The system uses two encoders processing the same audio:
  1. TDT Encoder (Parakeet 0.6B) — Primary high-quality transcription
  2. CTC Encoder (Parakeet 110M) — Keyword spotting with per-frame log-probabilities
Both encoders produce frames at the same rate (~40ms), enabling direct timestamp comparison.

Quick Start

let asrManager = try await AsrManager.shared
let ctcModels = try await CtcModels.downloadAndLoad()
let ctcSpotter = CtcKeywordSpotter(models: ctcModels)
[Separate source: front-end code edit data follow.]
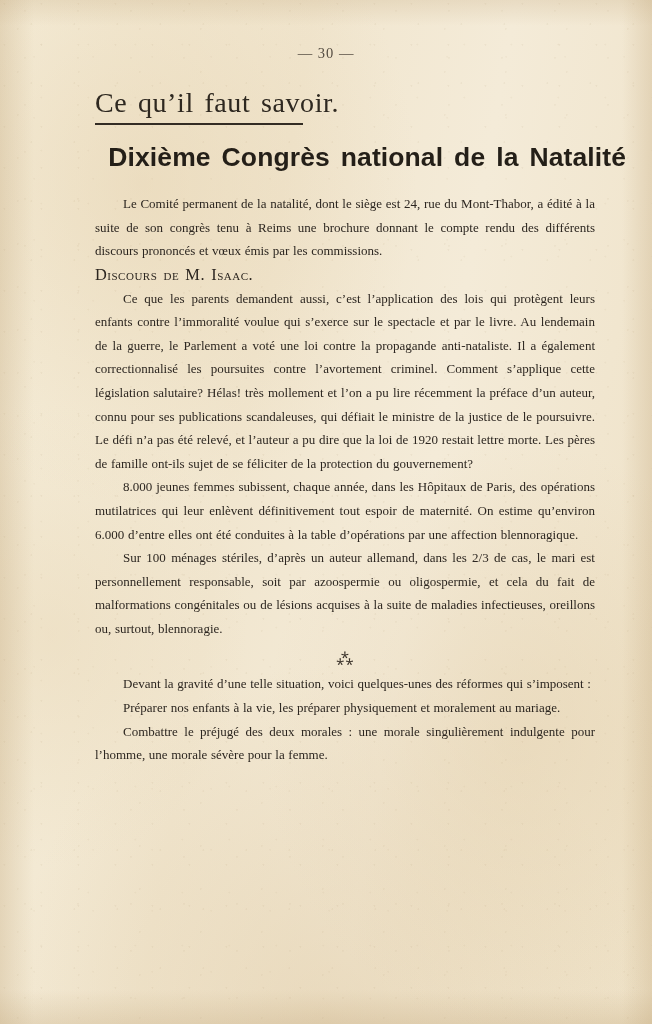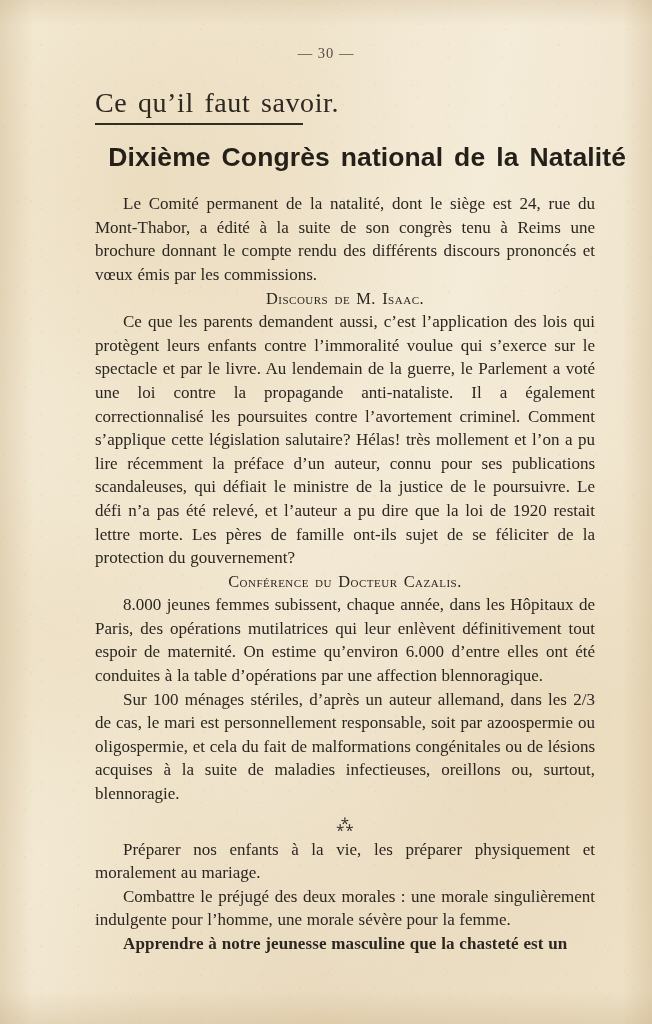--- a/index.html
+++ b/index.html
@@ -112,7 +112,7 @@
     margin: 0;
     text-indent: 28px;
     text-align: justify;
-    font-size: 17px;
+    font-size: 13px;
     line-height: 23.6px;
     word-spacing: 0.4px;
     color: #2c2620;

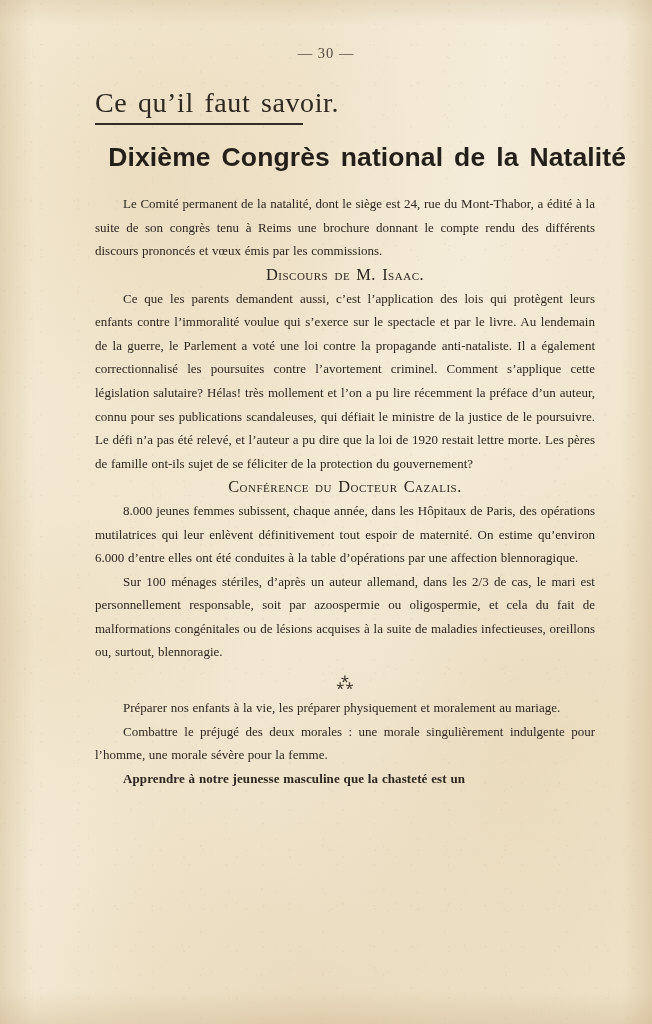--- a/index.html
+++ b/index.html
@@ -123,7 +123,7 @@
   p.speaker {
     margin: 0;
     text-indent: 0;
-    text-align: center;
+    text-align: left;
     font-size: 16.4px;
     line-height: 23.6px;
     font-variant: small-caps;

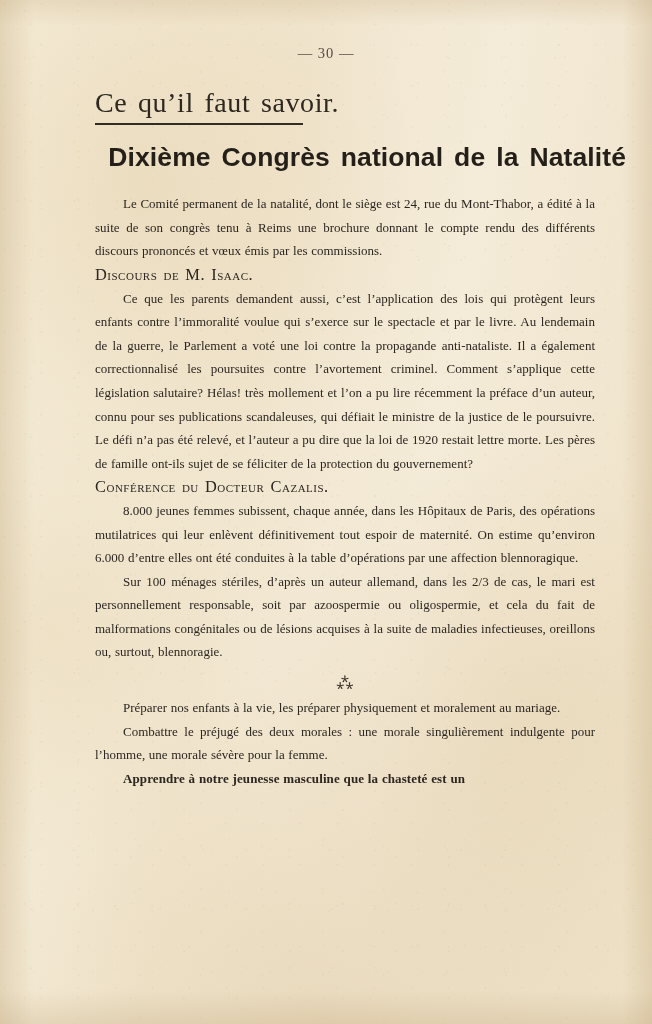--- a/index.html
+++ b/index.html
@@ -176,7 +176,6 @@
 
       <p class="para">Ce que les parents demandent aussi, c’est l’application des lois qui protègent leurs enfants contre l’immoralité voulue qui s’exerce sur le spectacle et par le livre. Au lendemain de la guerre, le Parlement a voté une loi contre la propagande anti-nataliste. Il a également correctionnalisé les poursuites contre l’avortement criminel. Comment s’applique cette législation salutaire? Hélas! très mollement et l’on a pu lire récemment la préface d’un auteur, connu pour ses publications scandaleuses, qui défiait le ministre de la justice de le poursuivre. Le défi n’a pas été relevé, et l’auteur a pu dire que la loi de 1920 restait lettre morte. Les pères de famille ont-ils sujet de se féliciter de la protection du gouvernement?</p>
 
-      <p class="speaker">Conférence du Docteur Cazalis.</p>
 
       <p class="para">8.000 jeunes femmes subissent, chaque année, dans les Hôpitaux de Paris, des opérations mutilatrices qui leur enlèvent définitivement tout espoir de maternité. On estime qu’environ 6.000 d’entre elles ont été conduites à la table d’opérations par une affection blennoragique.</p>
 

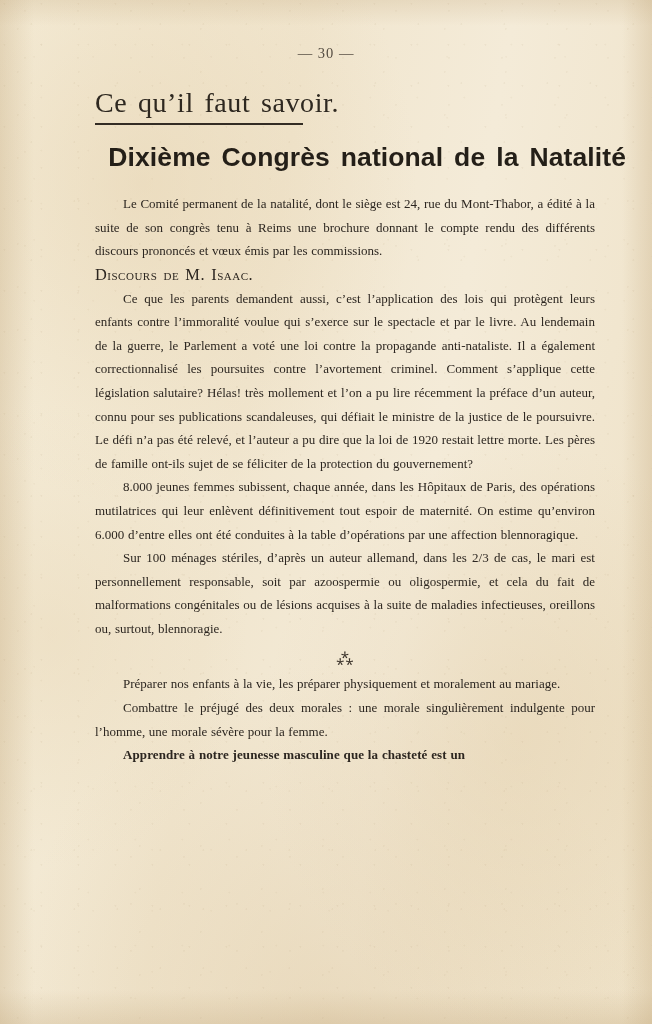--- a/index.html
+++ b/index.html
@@ -183,6 +183,7 @@
 
       <div class="asterism">⁂</div>
 
+      <p class="para">Devant la gravité d’une telle situation, voici quelques-unes des réformes qui s’imposent :</p>
 
       <p class="para">Préparer nos enfants à la vie, les préparer physiquement et moralement au mariage.</p>
 

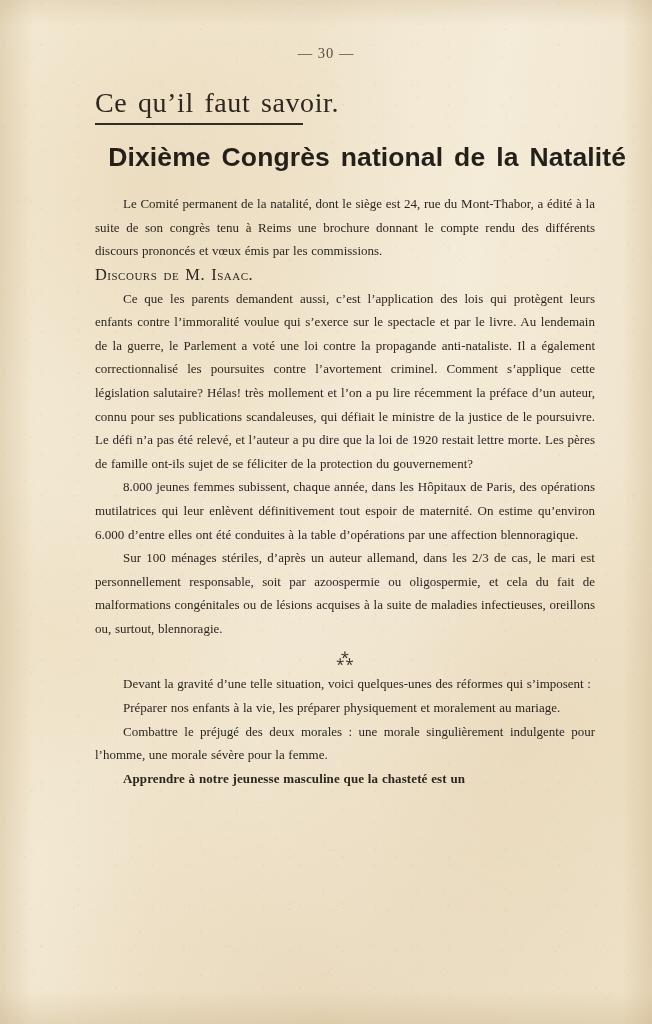--- a/index.html
+++ b/index.html
@@ -189,7 +189,6 @@
 
       <p class="para">Combattre le préjugé des deux morales : une morale singulièrement indulgente pour l’homme, une morale sévère pour la femme.</p>
 
-      <p class="para strong-line">Apprendre à notre jeunesse masculine que la chasteté est un</p>
 
     </div>
   </div>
let vocabulary = CustomVocabularyContext(terms: [
    CustomVocabularyTerm(text: "NVIDIA"),
    CustomVocabularyTerm(text: "TensorRT"),
])

let result = try await asrManager.transcribe(
    audioSamples,
    customVocabulary: vocabulary
)
// result.text: "NVIDIA announced TensorRT optimizations"

Aliases

Handle common misspellings or phonetic variations:
let vocabulary = CustomVocabularyContext(terms: [
    CustomVocabularyTerm(
        text: "Hagen-Dazs",
        aliases: ["Haagen-Dazs", "Hagen-Das", "Hagen Daz"]
    ),
    CustomVocabularyTerm(
        text: "macOS",
        aliases: ["Mac OS", "Mac O S", "Macos"]
    ),
])
When a match is found via canonical or alias, the canonical form is used in the output.

Detection Thresholds

ParameterDefaultDescription
defaultMinSpotterScore-15.0Minimum CTC score for keyword spotting
defaultMinVocabCtcScore-12.0Minimum CTC score for vocabulary matching
defaultCbw3.0Context-biasing weight boost
defaultMinSimilarity0.52Minimum string similarity

Vocabulary Size Guidelines

SizePerformanceNotes
1-50 termsExcellentTypical use case
50-100 termsGoodNo noticeable latency
100-230 termsTestedValidated with domain-specific lists

Memory

ConfigurationPeak RAM
TDT encoder only~66 MB
TDT + CTC encoders~130 MB

Why Batch Only

Custom vocabulary requires the complete CTC log-probability matrix for accurate scoring. Streaming ASR processes audio in small chunks (160-320ms), which is too short for reliable keyword spotting and rescoring. Keywords spanning chunk boundaries would be missed, and the rescorer cannot look ahead to future frames for optimal alignment.

Benchmarks

Earnings22 (771 files, 3.2h audio — earnings call transcripts with domain-specific terms):
MetricValue
Average WER15.0%
Vocab Precision99.3% (TP=1068, FP=8)
Vocab Recall85.2% (TP=1068, FN=185)
Vocab F-score91.7%
Dict Pass (Recall)99.3% (1299/1308)
RTFx63.4x
Precision = “of words we output, how many were correct?” Recall = “of words that should appear, how many did we find?” The 63x RTFx is slower than TDT-only (156x) because two encoders run on the same audio. Still well above real-time.